ミュージカルの場合、舞台と観客なので、一期一会のパフォーマンスであったり、舞台に響かせる声量ある歌がメインになりますが、
映画の場合は、高解像度のカメラが逃さない役者の一挙一動や、舞台だと聴こえないようなくらい小さくても、ちゃんと演技して歌えるので、そういった役者さんたちの演技と、長年愛された歌がどうアレンジされているかというところがこの映画の見所だと思います。
自分も前知識なしで見に行きましたが、音楽に普段から慣れているので特に違和感なく感動し、そこから舞台、ミュージカル音源など聴きこみました。

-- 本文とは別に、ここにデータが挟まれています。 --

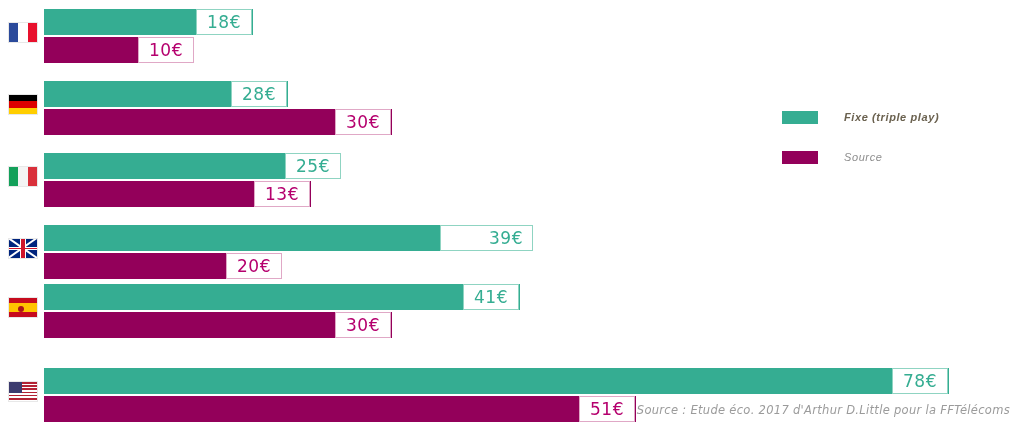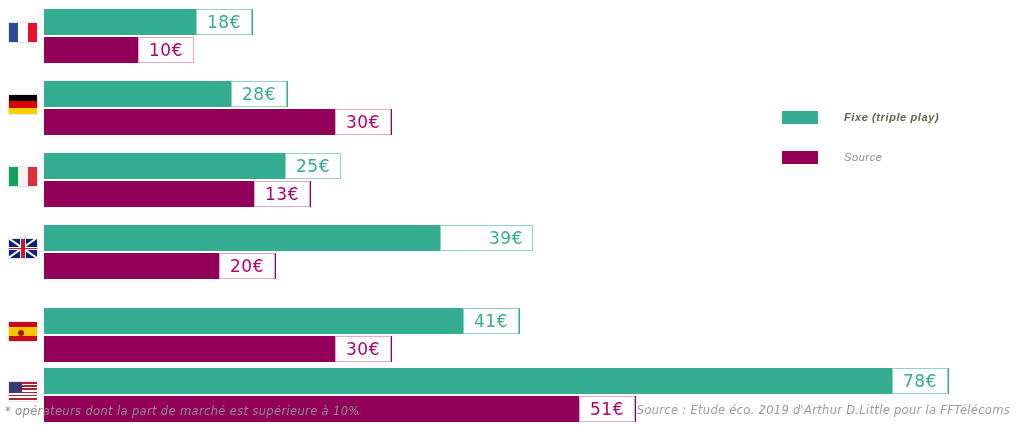"20€" div.val-box { left: 175px -> 182px }
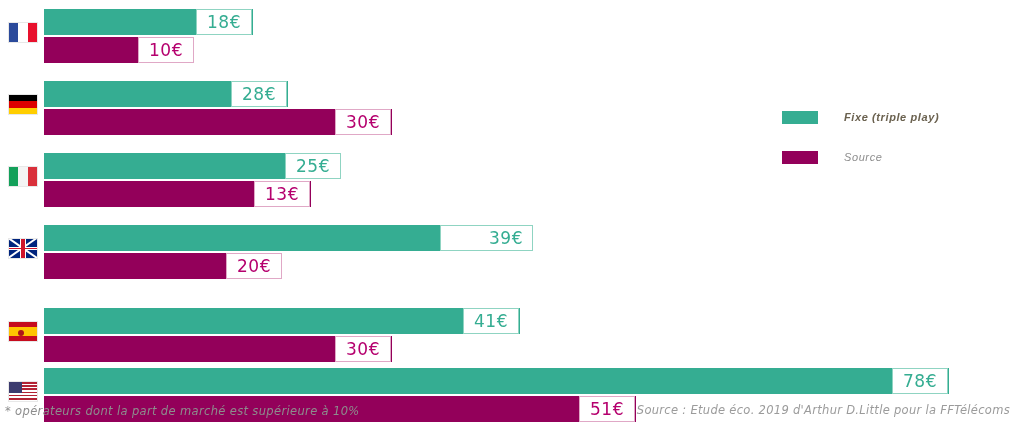"41€" div.row { top: 299px -> 275px }
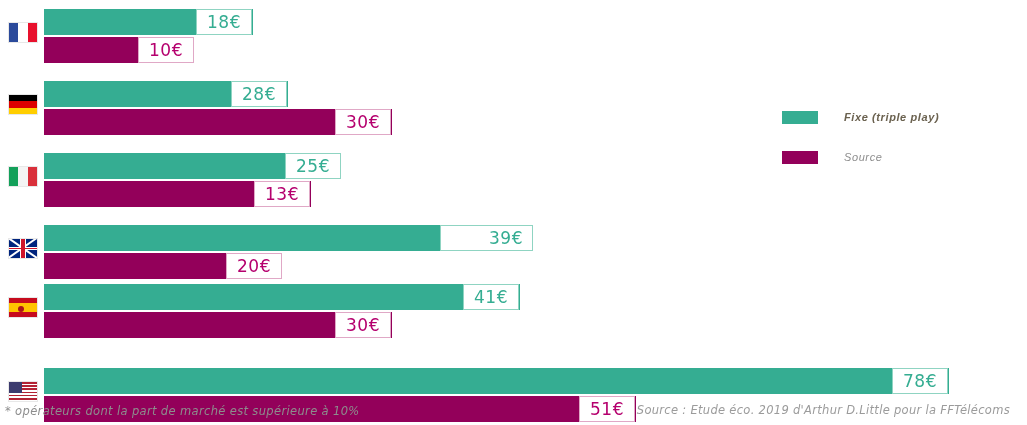"* opérateurs dont la part" div { html: <div>* opérateurs dont la part de marché est supérieure à 10%</div> -> none }
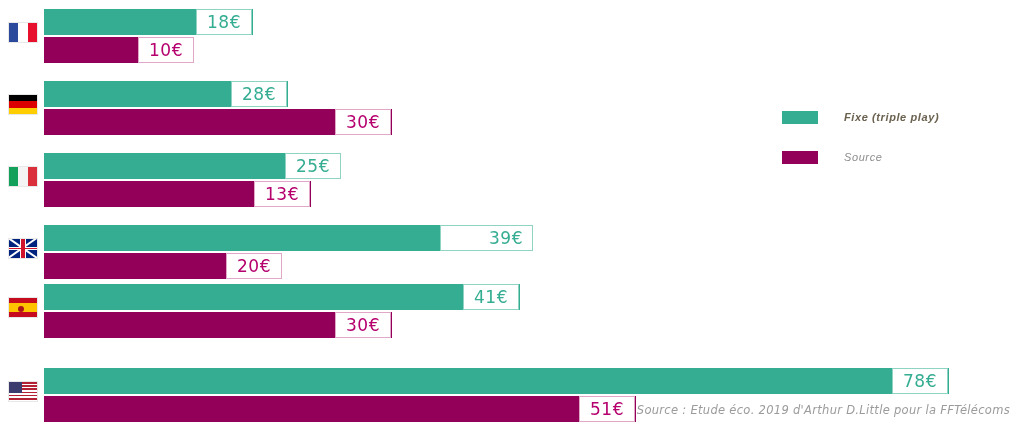"Source : Etude éco. 2019" div { text: 2019 -> 2017 }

ひと通りさらってから思うのは、やはり映画は映画の良さがあり、映画レ・ミゼラブルが傑作なのは間違いないです。原作やミュージカルの舞台が既にあったとしても、この映画単品で讃えられるだけの良さがこの映画にはあります。
(歌に抵抗のない)初見の人も、また長年ミュージカルを愛した人も納得して素晴らしいと思える映画を撮ることが、いかに難しいか。今までで一番配役が難しかったと監督がおっしゃるのもその通りで、ミュージカルにも充分活躍できるハリウッド俳優だけでなく、今まで歌をメインではったことのない俳優や、逆にスクリーンに出たことのないミュージカル俳優を積極的に登用する賭けをして、見事成功させたその手腕は本当に素晴らしい。
間違いなくミュージカルの映画化史上に残る名作です。原作とミュージカルが有名だからこそ半端ないプレッシャーがあった中で、何の不満も出ないほど見事に演じきったキャストの努力、そしてアン・ハサウェイの夢破れてやサマンサ・バークスのオンマイオウンなど、シーンだけで抜き取って絶賛されるような名演技を披露してくれたことに感謝して、ぜひ2013年のアカデミー賞で取り上げられて欲しいと思います。
まだ見に行ってないかたはぜひ一度映画館で!!行くときは、ミュージカル「レ・ミゼラブル」のあらすじを読んでいくと余裕を持ってみれます。